Logan: What makes Aerosmith great?
Brad Whitford: It takes somebody so over the top, and in our case with our lead singer, Steven Tyler, who's this amazingly gifted musician. He has perfect pitch.
Logan: I'm watching you two over here. You're exchanging looks. What does all that mean?
Joey Kramer: Well--
Logan: You were rolling your eyes--
Kramer: I'm not--
Logan: --inside? Joey.
Kramer: Huh?
Logan: You're rolling your eyes inside at the mention of Steven Tyler's greatness.
Kramer: There's no doubt about Steven's greatness. When you ask what makes the band great, I think that it's a combination of all of us. What that was right now, I can't tell you.
Tom hamilton: I think a lot of it is he's unbelievably competitive. You know he's competitive with us. With each member of the band.
[Tyler: How was it? Was it as good for you as it was for me?]
Steven Tyler does everything he can to control the band and he tried to control our cameras too.
He's also quick to entertain, always unfiltered and spontaneous.
[Tyler: Love in an elevator.]
He moved to Los Angeles to work on "American Idol" and early this year he juggled his TV work while writing a new Aerosmith album.
Logan: So you will actually write lyrics while you're driving?
Tyler: Oh yeah. Yeah, yeah. You know what, I'm ADD personified.
Logan: And OCD?
Tyler: I'm not sure about that. But I'm ADD.
Tyler: Now I forgot what I was saying.
Logan: Sorry. I interrupted you.
He is obsessive about the band and their music. He presses them hard for perfection. Sometimes too hard, they say, and diplomacy is not his forte.
Tyler: They ride my coattail 'cause they know I care.
Logan: And you're not supposed to say that they ride your coattail 'cause that'll drive them crazy.
Tyler: Well, maybe. But I just tell the truth. That's why they don't like me.
Logan: All the guys said that they respect you incredibly. And it was clear. They also said they love you. But they also had some very harsh things to say. Joey, for example, he said, you tortured him. Tom said, you can be "unspeakably cruel," were his words. Brad said that you can be extremely demanding and sometimes impossible to talk to.
Tyler: They're 100 percent right.

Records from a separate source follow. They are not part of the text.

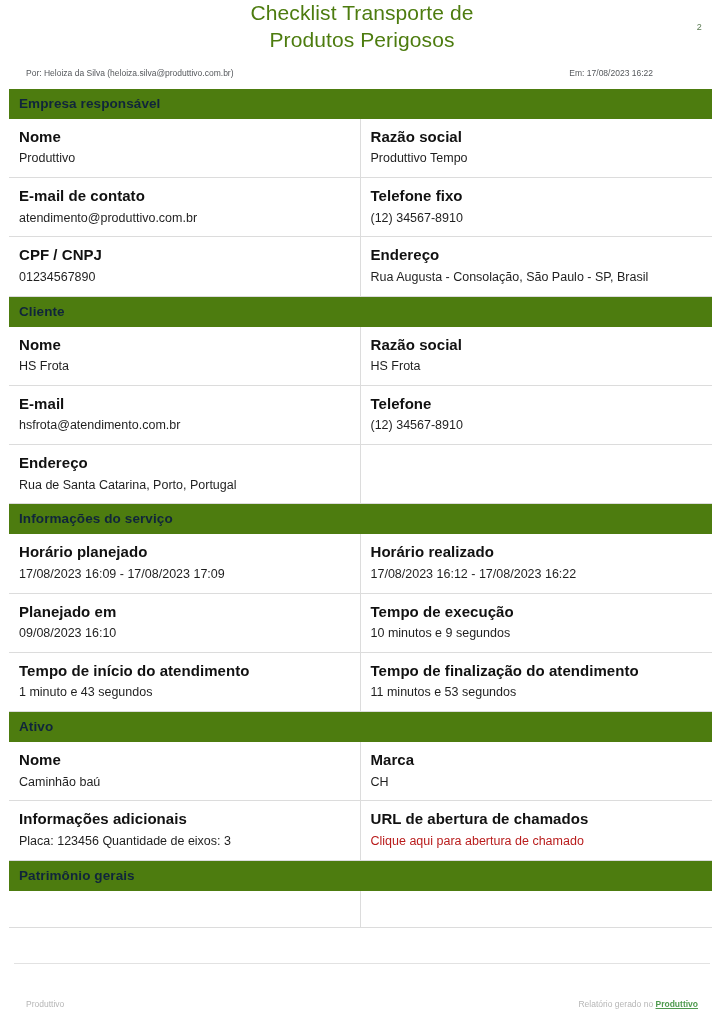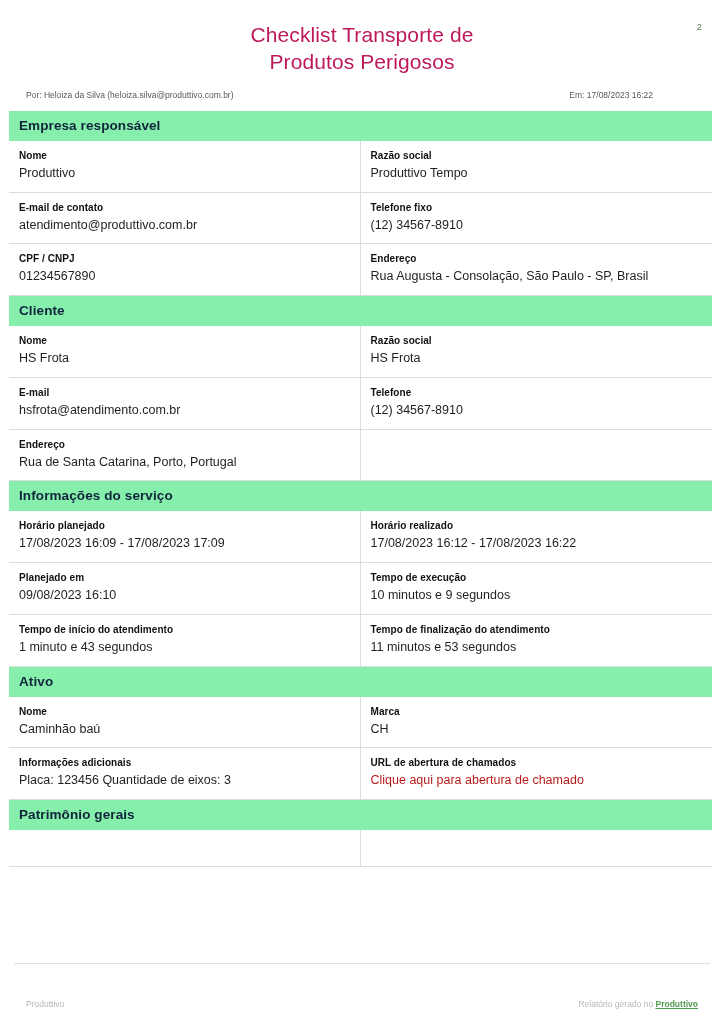--- a/index.html
+++ b/index.html
@@ -29,12 +29,11 @@
   
   .doc-title {
     margin: 0;
-    padding-top: 22px;
     text-align: center;
     font-size: 21px;
     font-weight: normal;
     line-height: 1.28;
-    color: #be185d;
+    color: #4d7c0f;
     letter-spacing: 0.1px;
   }
   .doc-title .title-line { display: block; }

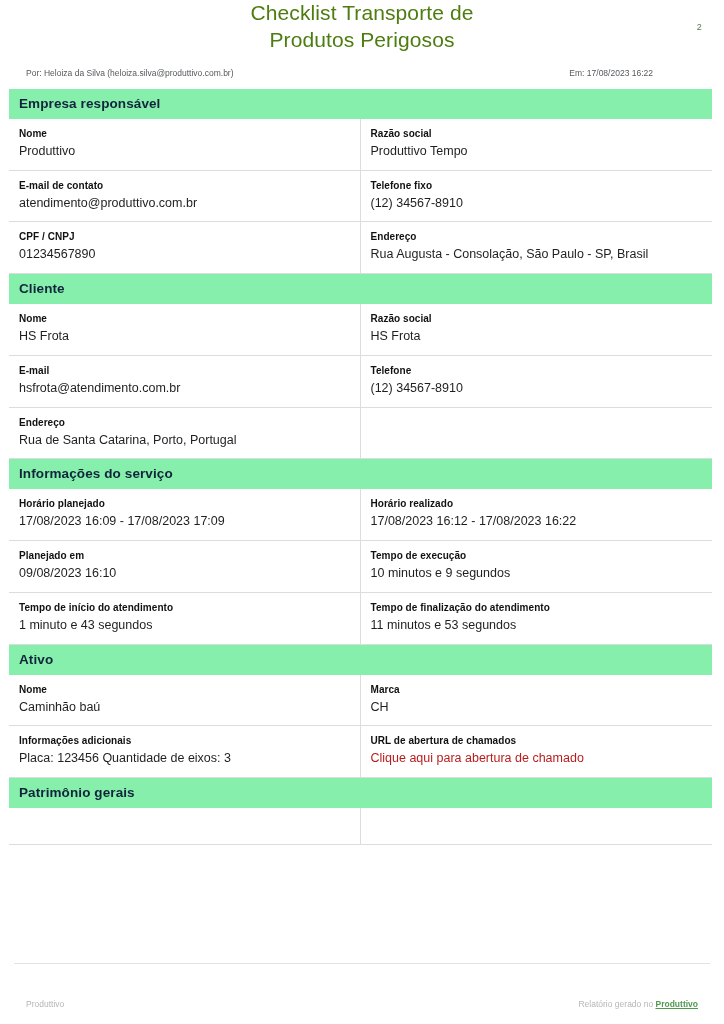--- a/index.html
+++ b/index.html
@@ -61,7 +61,7 @@
   .report col.c2 { width: 352px; }
 
   .section-head td {
-    background: #86efac;
+    background: #4d7c0f;
     color: #10253b;
     font-size: 13.5px;
     font-weight: bold;

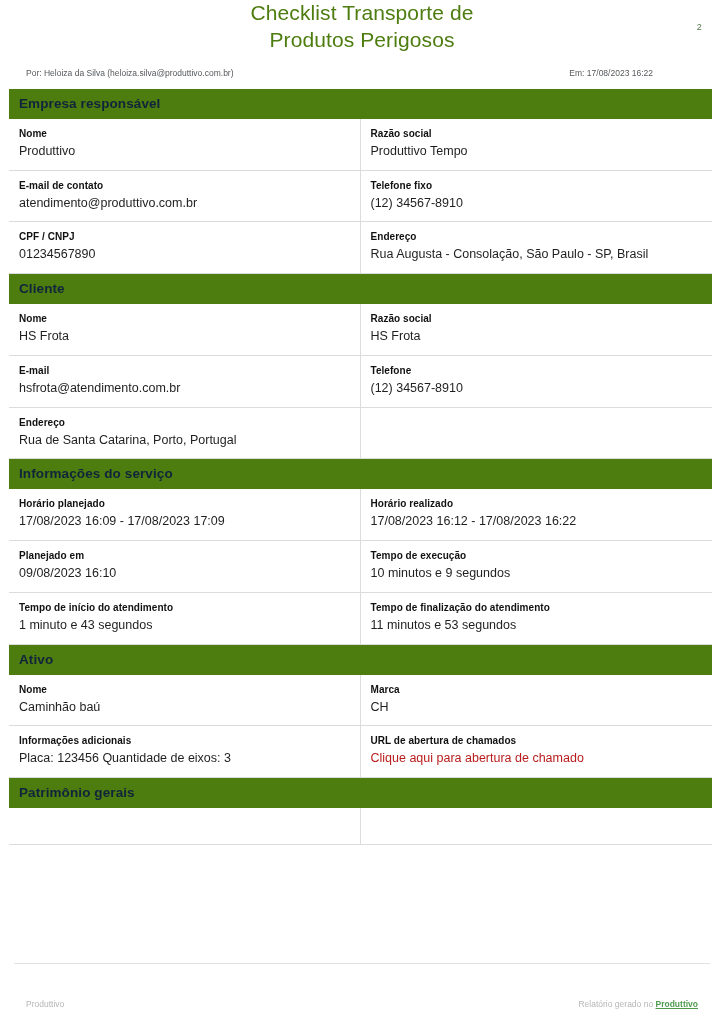--- a/index.html
+++ b/index.html
@@ -80,7 +80,7 @@
 
   .field-label {
     display: block;
-    font-size: 10px;
+    font-size: 15px;
     font-weight: bold;
     color: #111111;
     line-height: 1.5;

I've said many things to all those guys that I should never have said, that I didn't mean.
Logan: Is there a fine line between being a perfectionist, and fixating over small things that don't matter?

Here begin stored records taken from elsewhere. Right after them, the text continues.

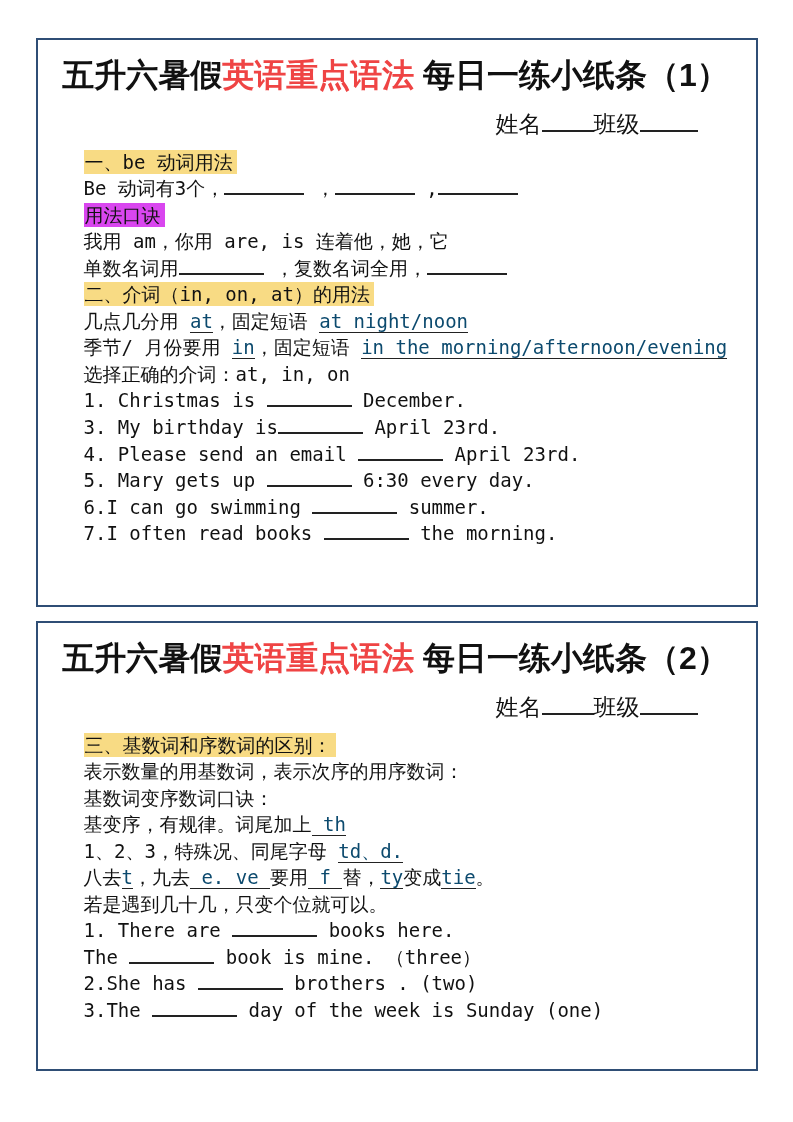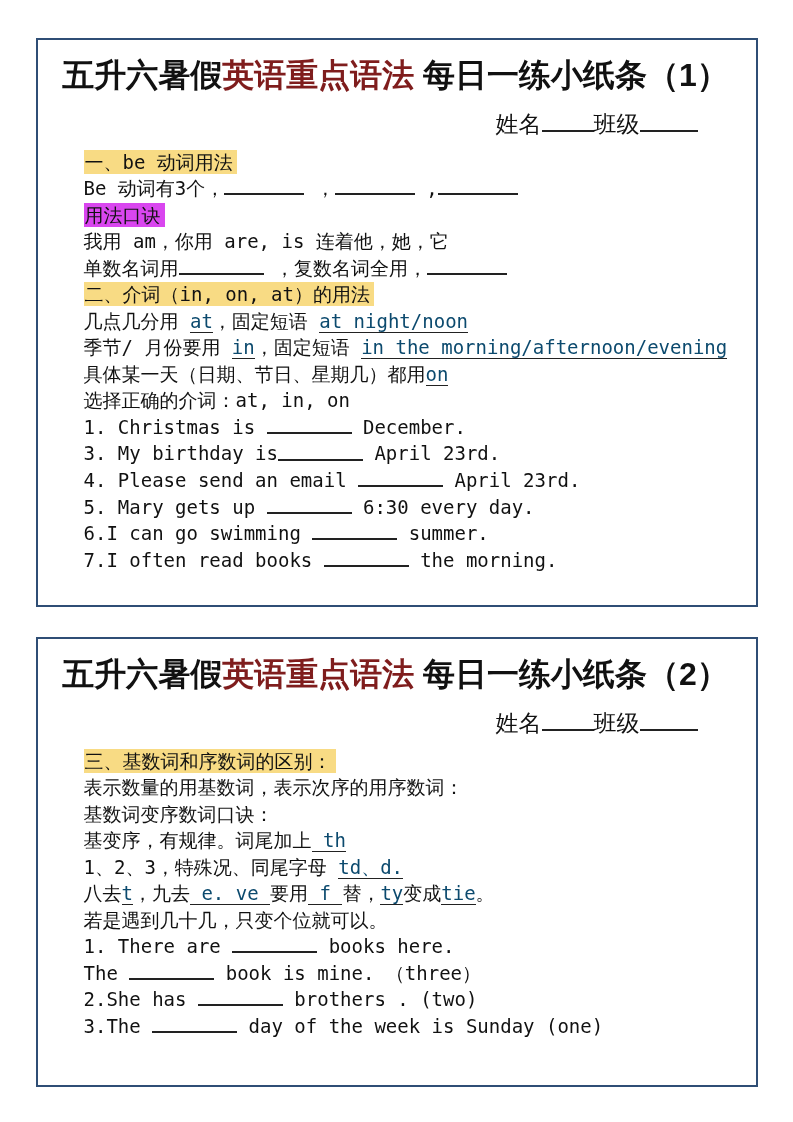--- a/index.html
+++ b/index.html
@@ -23,7 +23,7 @@
     white-space:nowrap;
     color:#111;
   }
-  .title .red { color:#7f1d1d; }
+  .title .red { color:#ef4444; }
   .namerow {
     text-align:right;
     padding-right:48px;

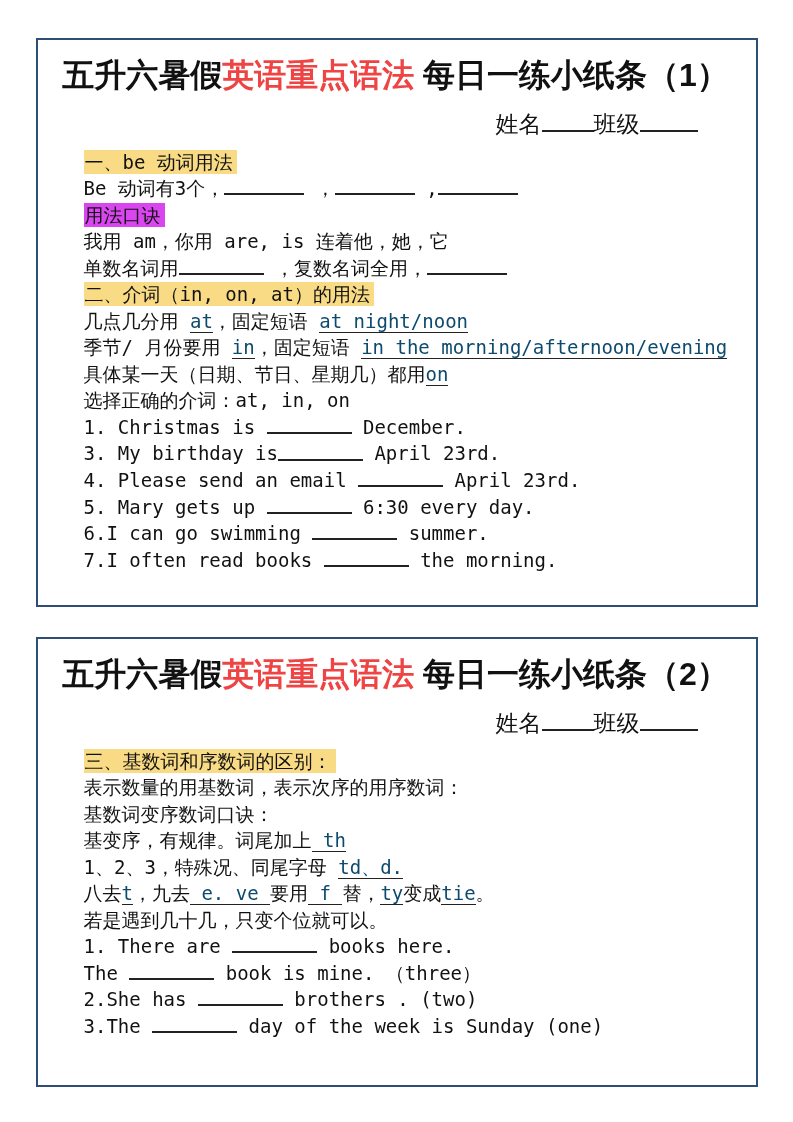--- a/index.html
+++ b/index.html
@@ -77,7 +77,6 @@
       <div class="line"><span class="seg hs">二、介词（in, on, at）的用法</span></div>
       <div class="line"><span class="seg n">几点几分用 </span><span class="seg b">at</span><span class="seg n">，固定短语 </span><span class="seg b">at night/noon</span></div>
       <div class="line"><span class="seg n">季节/ 月份要用 </span><span class="seg b">in</span><span class="seg n">，固定短语 </span><span class="seg b">in the morning/afternoon/evening</span></div>
-      <div class="line"><span class="seg n">具体某一天（日期、节日、星期几）都用</span><span class="seg b">on</span></div>
       <div class="line"><span class="seg n">选择正确的介词：at, in, on</span></div>
       <div class="line"><span class="seg n">1. Christmas is </span><span class="blank" style="width: 85px;"></span><span class="seg n"> December.</span></div>
       <div class="line"><span class="seg n">3. My birthday is</span><span class="blank" style="width: 85px;"></span><span class="seg n"> April 23rd.</span></div>

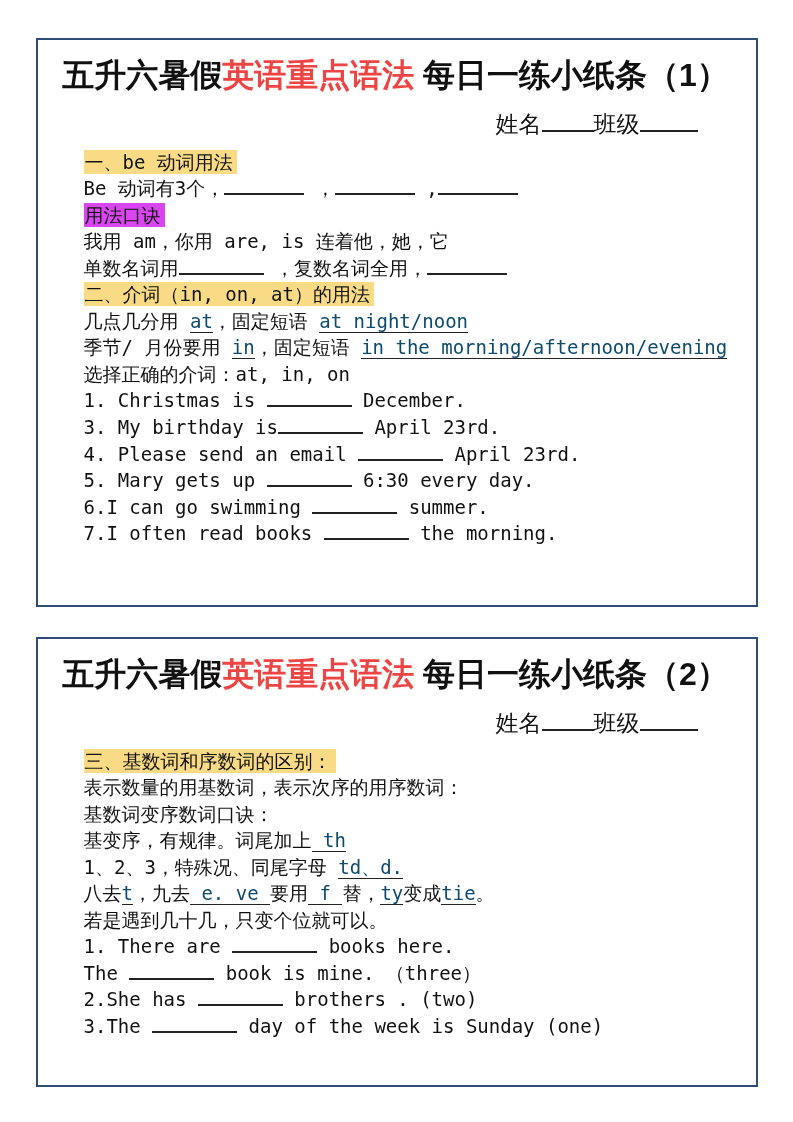--- a/index.html
+++ b/index.html
@@ -14,7 +14,7 @@
     overflow:hidden;
   }
   .sheet1 { margin-top:38px; height:569px; }
-  .sheet2 { margin-top:30px; height:450px; }
+  .sheet2 { margin-top:14px; height:450px; }
   .title {
     text-align:center;
     font-size:32px;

Tyler: Oh sure. You have to know when to leave it.
Logan: Do you know?
Tyler: It's okay. Leave it. Positively.
Logan: What would your band members say about that?
Tyler: You know what? I'm gonna be big-headed, right now. Okay? I think my perfectionism, and my busting everyone's chops is what got this band to where it is, today. In the end, I get a real good song. And in the end I get the hits. Yeah. I'm that good.
Tyler (playing piano): I was doing this you know, uh...
Yet, as we discovered, Steven looks to Joe Perry for approval.
Tyler: Cruisin' for the ladies, cruisin' for the ladies. And I went, "Cruisin' for the ladies," to Joe. And I went, "Nah, I can't do that, no." And I thought, "Dude-- dude looks like a lady." And I said, "Joe, I-- what do you think about 'Dude looks like a lady?' Should I do that?" And he goes, "Why not? You sung everything else." And I needed that. That was great approval.
Logan: Do you like Steven?
Joe Perry: Yeah. Well, there's sides of him I like and there's sides I don't, but I'll put up with whatever I have to to have this guy in my band 'cause he's got it. He's a world-class voice.
Logan: Has it ever come to blows?
Perry: No, that would damage the relationship too much. Besides, he needs his jaw to sing, so um...it's never come to that.
Logan: He needs his jaw to sing.
Tyler: Oh. I need my jaw to sing. That's a terrible-- terrible message that sends. I always sleep with one eye open with him, you know.
Logan: So it bothers you that he said that?
Tyler: Oh, sure it does. "He needs his jaw to sing." Does that mean that maybe there's a fight in the near future? I think he still got a good, strong ego.
Their new album is due this fall and so too is yet another leg of American concert dates when they'll continue playing their old classics -- like this 1977 hit "Draw the Line" -- something these five guys from Boston are still trying to figure out how to do.